Journal
Les Archives du Siècle Romantique (87) – La création de Mazeppa de Clémence de Grandval à l’Opéra de Bordeaux ( La Gironde, 26 avril 1892)
Irremplaçable pour l’amateur de raretés lyriques, la collection « Opéra français » du Palazzetto Bru Zane s’enrichira très bientôt (sortie le 24/01/2025) de la Grisélidis de Jules Massenet. Une version captée – comme le Centre de musique romantique française en a l’habitude – parallèlement à l’exécution de l’ouvrage en version de concert (en 2023, à Montpellier puis à Paris). Laurent Bury vous avait dit sa réussite sur la scène languedocienne (1), avec une Vannina Santoni particulièrement touchante et convaincante dans le rôle-titre, entourée de Julien Dran, Thomas Dolié, Tassis Christoyannis, Antoinette Dennefeld, Adèle Charvet, Adrien Fournaison et Thibault de Damas, tous sous la baguette aussi raffinée qu’engagée de Jean-Marie Zeitouni. Distribution luxueuse pour un enregistrement indispensable aux amoureux de la musique de Jules Massenet et qui fait de cet auteur le mieux servi avec Camille Saint-Saëns parmi la quarantaine de références d’« Opéra français ».
Après son irrésistible Diable dans Grisélidis, Tassis Christoyannis tient le rôle-titre du Mazeppa de Clémence de Grandval © Valeria Isaeva
Une série où s’inscrira dans quelques mois le Mazeppa de Clémence de Grandval (1828-1907) : patience, nous n’en sommes pas encore là ! Il s’agit pour l’heure d’enregistrer cette composition, le 19 janvier au Prinzregententheather de Munich. (2) Une entreprise particulièrement prometteuse puisque la distribution rassemblera Tassis Christoyannis, Nicole Car, Julien Dran, Ante Jerkunica et Pawel Trojak, les forces chorales et symphoniques de la Radio Bavaroise – complices de longue date du Palazzetto Bru Zane – étant placées sous la direction de l'Estonien Mihhail Gerts.

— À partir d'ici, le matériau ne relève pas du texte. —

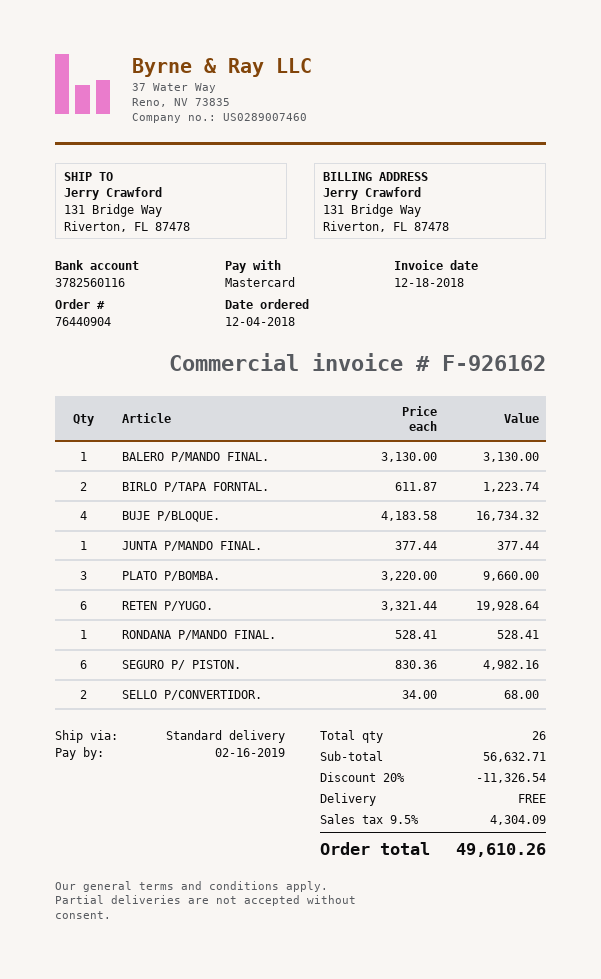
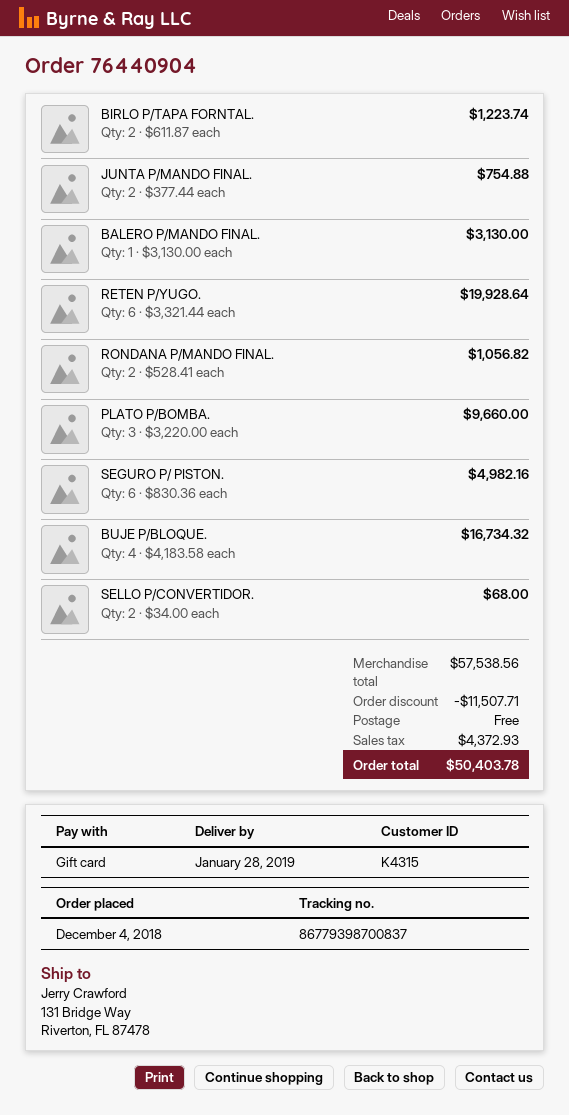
payment method: Mastercard -> gift card
JUNTA P/MANDO FINAL.: 1 x 377.44 = 377.44 -> 2 x 377.44 = 754.88
RONDANA P/MANDO FINAL.: 1 x 528.41 = 528.41 -> 2 x 528.41 = 1056.82
subtotal: 56632.71 -> 57538.56
discount: 11326.54 -> 11507.71
tax: 4304.09 -> 4372.93
total: 49610.26 -> 50403.78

Formée à la composition par Von Flotow et Camille Saint-Saëns, Clémence de Grandval n’est certes plus une inconnue pour les curieux de partitions rares. Ils ont déjà pu entendre quelques unes de ses mélodies, des pièces instrumentales (la flûte et le hautbois y sont très présents) et des pages sacrées (dont le Stabat Mater, donné en 2023 à Royaumont dans le cadre du Festival Un Temps pour Elles). Reste que l’ultime réalisation lyrique de l’artiste, Mazeppa, demeure quasi entièrement inexplorée, hormis deux séduisants extraits symphoniques (Entracte et Danse ukrainienne) entendus au TCE sous la direction d’Hervé Niquet lors du 10e Festival Palazzetto Bru Zane Paris en juin 2023 (3).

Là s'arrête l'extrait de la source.